What to work on: Report back the lines in this listing that carry the string "costante".

Data to use:
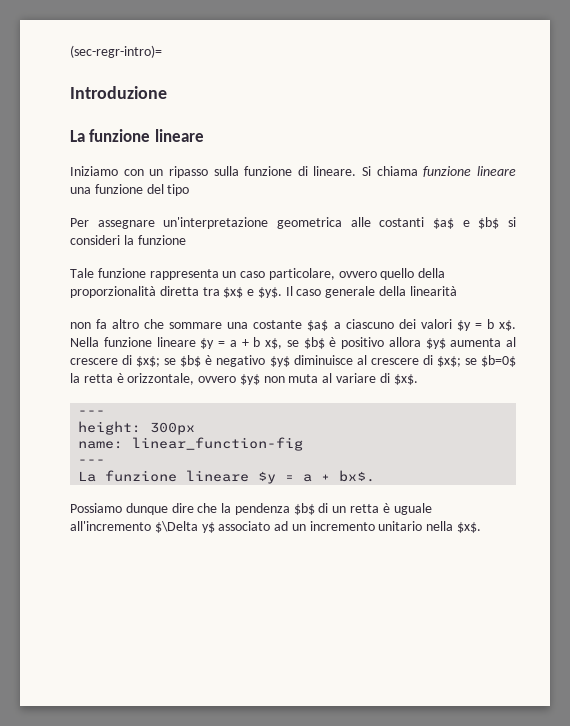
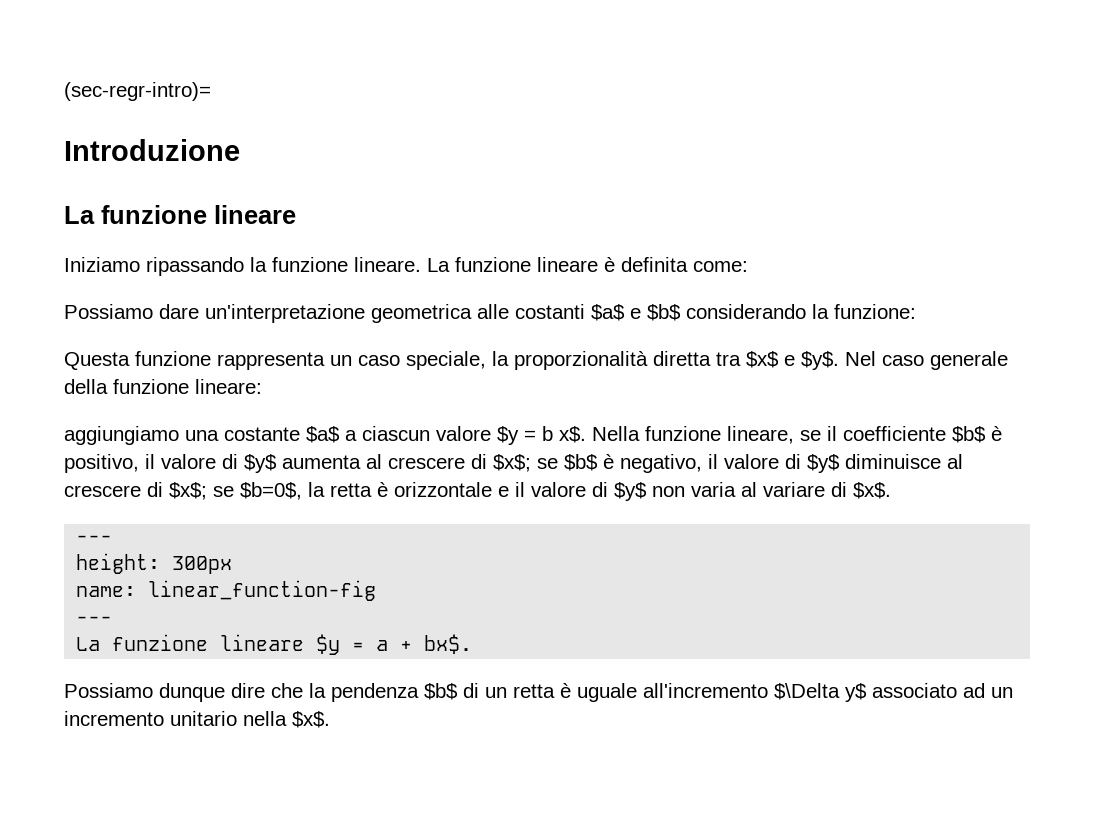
- Iniziamo con un ripasso sulla funzione di lineare. Si chiama funzione lineare una funzione del tipo
- Per assegnare un'interpretazione geometrica alle costanti $a$ e $b$ si consideri la funzione
- Tale funzione rappresenta un caso particolare, ovvero quello della proporzionalità diretta tra $x$ e $y$.
+ Iniziamo ripassando la funzione lineare. La funzione lineare è definita come:
+ Possiamo dare un'interpretazione geometrica alle costanti $a$ e $b$ considerando la funzione:
+ Questa funzione rappresenta un caso speciale, la proporzionalità diretta tra $x$ e $y$.
- Il caso generale della linearità
- non fa altro che sommare una costante $a$ a ciascuno dei valori $y = b x$.
+ Nel caso generale della funzione lineare:
+ aggiungiamo una costante $a$ a ciascun valore $y = b x$.
- Nella funzione lineare $y = a + b x$, se $b$ è positivo allora $y$ aumenta al crescere di $x$; se $b$ è negativo $y$ diminuisce al crescere di $x$; se $b=0$ la retta è orizzontale, ovvero $y$ non muta al variare di $x$.
+ Nella funzione lineare, se il coefficiente $b$ è positivo, il valore di $y$ aumenta al crescere di $x$; se $b$ è negativo, il valore di $y$ diminuisce al crescere di $x$; se $b=0$, la retta è orizzontale e il valore di $y$ non varia al variare di $x$.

Answer to this problem:
- non fa altro che sommare una costante $a$ a ciascuno dei valori $y = b x$.
+ aggiungiamo una costante $a$ a ciascun valore $y = b x$.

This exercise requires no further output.